Basic Information

  • Authors: Jooyong Yi, Shin Hwei Tan, Sergey Mechtaev, Marcel Böhme, Abhik Roychoudhury
  • Publication: EMSE'17
  • Conclusion: In general, with the increase of traditional test suite metrics, the reliability of repairs tend to increase. In particular, such a trend is most strongly observed in statement coverage. Their results imply that the traditional test suite metrics proposed for software testing can also be used for automated program repair to improve the reliability of repairs.

Interesting Points

Correlation between Mutation Testing and Automated Program Repair:

To some extent, automated program repair and mutation testing are very similar. It can be viewed that automated program repair “mutates" the original program, this time in an attempt to find a repair. As in mutation testing, mutants that fail to pass all tests in the provided test-suite are considered buggy (hence, incorrect repairs). This conceptual similarity between mutation testing and automated program repair suggests the plausibility of using the mutation score to measure the quality of a test-suite not only for mutation testing but also for automated program repair. Just as a higher mutation score is associated with a better fault-detection ability in mutation testing, it appears plausible to associate a higher mutation score with a better ability to guide a reliable repair.

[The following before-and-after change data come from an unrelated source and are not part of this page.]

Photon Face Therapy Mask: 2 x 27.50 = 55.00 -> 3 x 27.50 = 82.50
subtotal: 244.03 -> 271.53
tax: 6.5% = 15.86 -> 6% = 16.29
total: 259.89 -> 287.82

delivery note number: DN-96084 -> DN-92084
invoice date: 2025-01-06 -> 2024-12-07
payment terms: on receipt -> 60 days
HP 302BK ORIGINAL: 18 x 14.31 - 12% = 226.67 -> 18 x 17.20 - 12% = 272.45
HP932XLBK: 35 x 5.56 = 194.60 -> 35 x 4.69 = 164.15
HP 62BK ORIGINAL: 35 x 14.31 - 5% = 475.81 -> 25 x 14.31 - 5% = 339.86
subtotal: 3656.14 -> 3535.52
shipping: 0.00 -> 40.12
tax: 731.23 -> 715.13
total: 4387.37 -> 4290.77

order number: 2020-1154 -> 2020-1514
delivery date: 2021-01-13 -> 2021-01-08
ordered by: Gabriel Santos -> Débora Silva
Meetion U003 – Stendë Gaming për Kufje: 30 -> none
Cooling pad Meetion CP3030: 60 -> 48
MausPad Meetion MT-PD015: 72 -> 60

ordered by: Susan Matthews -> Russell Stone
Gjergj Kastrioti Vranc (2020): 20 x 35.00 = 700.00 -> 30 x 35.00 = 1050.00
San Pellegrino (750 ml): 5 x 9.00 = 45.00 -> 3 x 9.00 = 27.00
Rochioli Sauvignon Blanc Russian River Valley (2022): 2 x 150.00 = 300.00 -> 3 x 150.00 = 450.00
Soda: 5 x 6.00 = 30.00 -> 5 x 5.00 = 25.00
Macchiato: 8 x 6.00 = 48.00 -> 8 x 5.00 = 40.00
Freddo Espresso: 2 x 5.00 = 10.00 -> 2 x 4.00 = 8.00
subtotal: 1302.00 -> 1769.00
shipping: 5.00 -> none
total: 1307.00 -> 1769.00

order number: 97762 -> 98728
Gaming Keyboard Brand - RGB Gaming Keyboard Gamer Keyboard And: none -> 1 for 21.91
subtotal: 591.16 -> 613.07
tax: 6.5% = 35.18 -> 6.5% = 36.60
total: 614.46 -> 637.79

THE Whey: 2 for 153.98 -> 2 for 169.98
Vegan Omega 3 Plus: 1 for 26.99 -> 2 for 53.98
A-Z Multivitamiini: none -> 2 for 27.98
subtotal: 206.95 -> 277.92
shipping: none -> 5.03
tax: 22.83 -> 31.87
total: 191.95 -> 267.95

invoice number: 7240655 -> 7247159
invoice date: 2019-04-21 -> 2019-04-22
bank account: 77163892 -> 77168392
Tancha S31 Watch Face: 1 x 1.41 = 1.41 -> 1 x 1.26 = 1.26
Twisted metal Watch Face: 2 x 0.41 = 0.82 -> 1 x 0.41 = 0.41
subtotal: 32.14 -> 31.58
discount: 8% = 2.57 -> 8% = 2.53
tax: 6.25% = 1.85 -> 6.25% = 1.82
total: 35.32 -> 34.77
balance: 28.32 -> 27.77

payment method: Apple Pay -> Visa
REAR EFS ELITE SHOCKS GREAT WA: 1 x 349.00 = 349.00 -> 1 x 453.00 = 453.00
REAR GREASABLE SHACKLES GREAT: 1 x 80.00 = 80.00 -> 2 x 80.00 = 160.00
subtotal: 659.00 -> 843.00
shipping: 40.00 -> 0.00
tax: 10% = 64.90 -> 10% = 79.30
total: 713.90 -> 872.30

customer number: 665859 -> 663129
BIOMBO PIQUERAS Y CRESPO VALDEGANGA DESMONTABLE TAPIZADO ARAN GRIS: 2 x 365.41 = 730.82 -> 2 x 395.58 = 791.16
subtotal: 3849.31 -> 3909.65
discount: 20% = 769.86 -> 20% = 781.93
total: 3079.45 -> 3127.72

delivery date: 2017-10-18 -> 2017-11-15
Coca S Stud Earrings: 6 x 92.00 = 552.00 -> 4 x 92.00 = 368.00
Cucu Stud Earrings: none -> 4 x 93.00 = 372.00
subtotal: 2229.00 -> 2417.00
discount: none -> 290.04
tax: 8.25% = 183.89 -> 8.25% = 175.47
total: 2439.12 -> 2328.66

There is not only similarity but also duality between mutation testing and automated program repair. As pointed out by Weimer et al (2013), “our confidence in mutant testing increases with the set of non-redundant mutants considered, but our confidence in the quality of a program repair gains increases with the set of non-redundant tests." Note that mutation score measures the non-redundancy of killed mutants, not the non-redundancy of tests capable of killing mutants. We introduce a new metric called capable-tests ratio in the next section that measures the non-redundancy of capable tests.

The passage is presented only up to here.